------ Data supplied

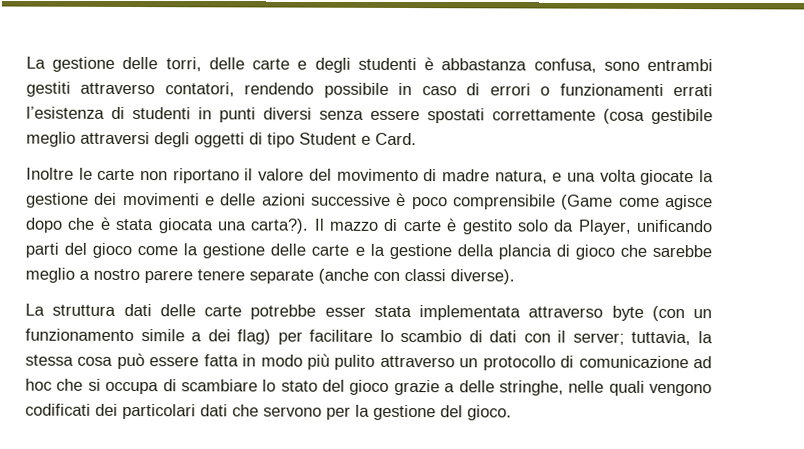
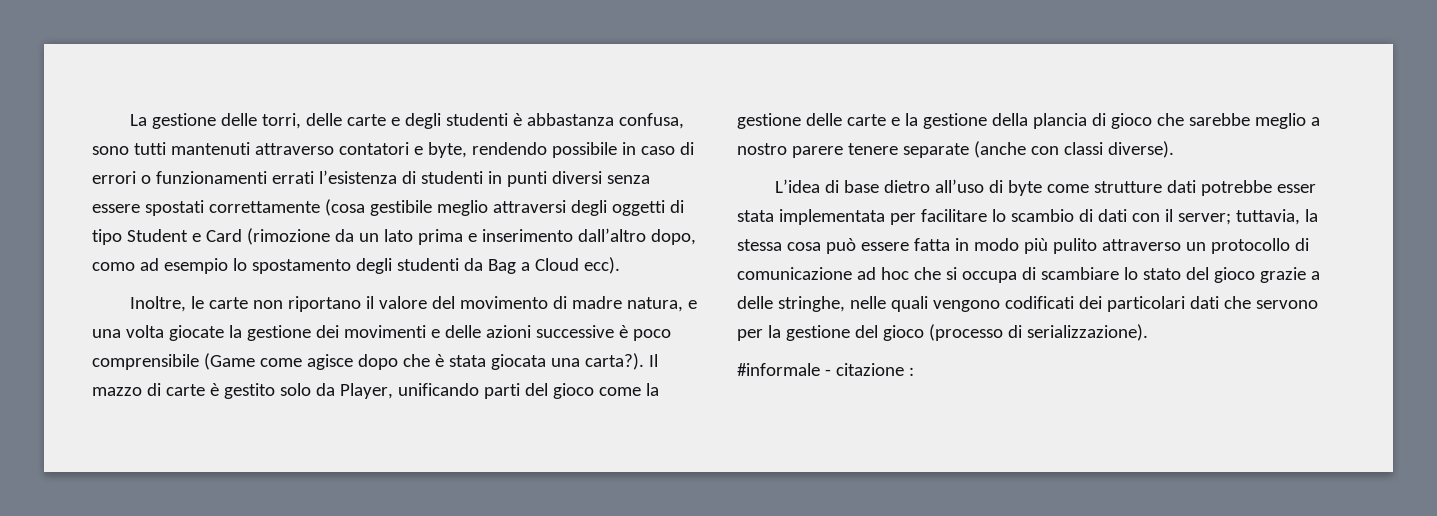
- La gestione delle torri, delle carte e degli studenti è abbastanza confusa, sono entrambi gestiti attraverso contatori, rendendo possibile in caso di errori o funzionamenti errati l’esistenza di studenti in punti diversi senza essere spostati correttamente (cosa gestibile meglio attraversi degli oggetti di tipo Student e Card.
- Inoltre le carte non riportano il valore del movimento di madre natura, e una volta giocate la gestione dei movimenti e delle azioni successive è poco comprensibile (Game come agisce dopo che è stata giocata una carta?).
+ La gestione delle torri, delle carte e degli studenti è abbastanza confusa, sono tutti mantenuti attraverso contatori e byte, rendendo possibile in caso di errori o funzionamenti errati l’esistenza di studenti in punti diversi senza essere spostati correttamente (cosa gestibile meglio attraversi degli oggetti di tipo Student e Card (rimozione da un lato prima e inserimento dall’altro dopo, como ad esempio lo spostamento degli studenti da Bag a Cloud ecc).
+ Inoltre, le carte non riportano il valore del movimento di madre natura, e una volta giocate la gestione dei movimenti e delle azioni successive è poco comprensibile (Game come agisce dopo che è stata giocata una carta?).
- La struttura dati delle carte potrebbe esser stata implementata attraverso byte (con un funzionamento simile a dei flag) per facilitare lo scambio di dati con il server; tuttavia, la stessa cosa può essere fatta in modo più pulito attraverso un protocollo di comunicazione ad hoc che si occupa di scambiare lo stato del gioco grazie a delle stringhe, nelle quali vengono codificati dei particolari dati che servono per la gestione del gioco.
+ L’idea di base dietro all’uso di byte come strutture dati potrebbe esser stata implementata per facilitare lo scambio di dati con il server; tuttavia, la stessa cosa può essere fatta in modo più pulito attraverso un protocollo di comunicazione ad hoc che si occupa di scambiare lo stato del gioco grazie a delle stringhe, nelle quali vengono codificati dei particolari dati che servono per la gestione del gioco (processo di serializzazione).
+ #informale - citazione :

------------

## About this exercise
Print, with pictures removed, exactly the lines of the records above from the top through the line containing "- Inoltre le".

## Written response
- La gestione delle torri, delle carte e degli studenti è abbastanza confusa, sono entrambi gestiti attraverso contatori, rendendo possibile in caso di errori o funzionamenti errati l’esistenza di studenti in punti diversi senza essere spostati correttamente (cosa gestibile meglio attraversi degli oggetti di tipo Student e Card.
- Inoltre le carte non riportano il valore del movimento di madre natura, e una volta giocate la gestione dei movimenti e delle azioni successive è poco comprensibile (Game come agisce dopo che è stata giocata una carta?).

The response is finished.